Old brightly painted shoes and sneakers stuck on sticks, grew in L.V.’s front yard like flowers. The small walkway to the front door was tight with colorfully painted found objects.
The things other people threw away, L.V. made into art.
It was 2001 and my ex-husband and I were taking a trip cross-country. The woman at the visitors center in Kosciusko, Mississippi told us about the artist L.V. Hull.
L.V. stood in the doorway to her house inviting us in as we got out of the car. I stared in awed wonder at her front yard.
She led us into the two front rooms of her house, the kitchen and living room. They were bursting with color, L.V.’s art was everywhere.
Buttons and doll eyes, broken pieces of plastic, jewelry and dishes were glued onto old toys, computers, pots and pans and pieces of wood that she had painted. Even the cups in the dish drain were painted. I can still picture the colors and textures, though the details are obscured.
L.V. said that she started painting after her daughter died and never stopped.
We bought a few pieces of her art (which I got in the divorce) including a painted clothespin. I don’t remember how we decided to buy the Hope Cross, but it was just a month or so after 9/11 so I imagine that had something to do with it.

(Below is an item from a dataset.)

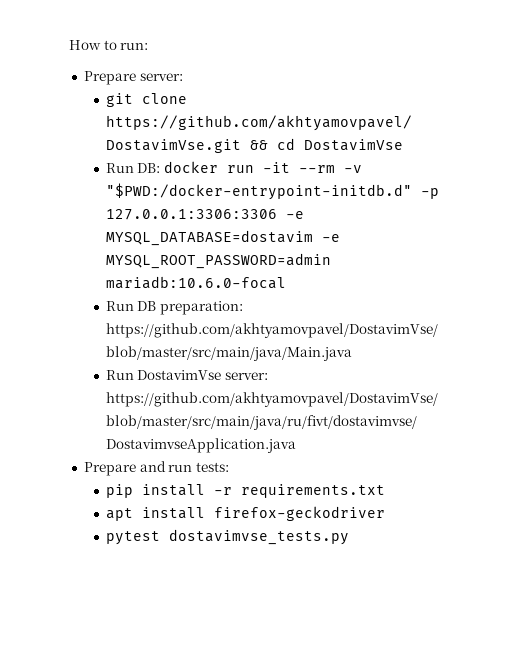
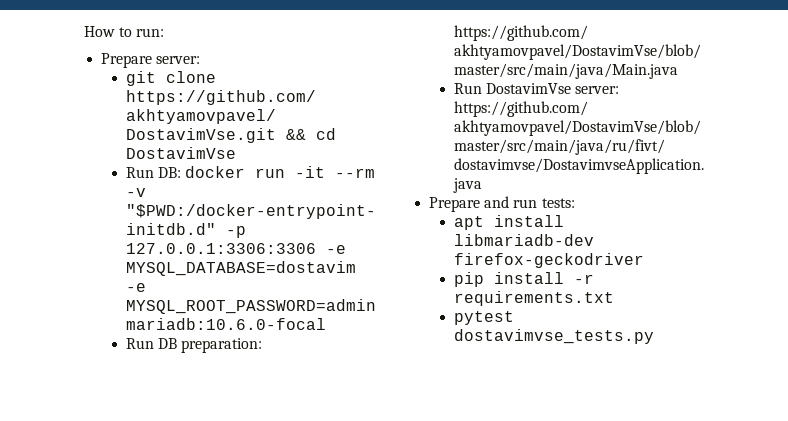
(229, 467) none -> [453,215,564,230] [453,234,594,246] [453,253,644,268] // apt install libmariadb-dev firefox-geckodriver
[105,506,385,521] // apt install firefox-geckodriver -> (614, 298) none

It wasn’t until yesterday when I got back into my studio after our trip to Vermont, that I made the connection between L.V.’s Hope Cross and my Hope Quilt.
Of course, I am influenced, even if I’m not aware of it, by the art I live with. I can clearly see that influence in the shape I chose to configure Emily’s painted pieces of fabric. But also in the lettering, the colors, the aesthetic and the single word “hope”.
Like L.V.’s garden of shoes, my Hope Quilt is a patchwork garden of its own.
When Emily gave me the painted pieces of fabric last spring, I couldn’t get myself to use them. I wasn’t feeling the hopefulness they are embued with. But in the past weeks, almost a year later, I felt something begin to change.
When I started working on my Hope Quilt it helped me to understand just how hopeful I was feeling.
Yesterday New York opened its Covid Vaccines up to people over 50. Tomorrow I’ll get my first vaccination at the Walgreens in town.
This morning when I got into my studio, I knew I had to finish sewing the last of the blue edge on my Hope Quilt.
I don’t like the feeling of hope lingering, unrequited that the unfinished quilt gave me. As if I had given up on it when really it’s just the opposite.
I’ll continue working on the quilt this week along with my Robin On The Haystack Potholders.
My studio door is open. It’s warmer outside than inside. I am surrounded by hope.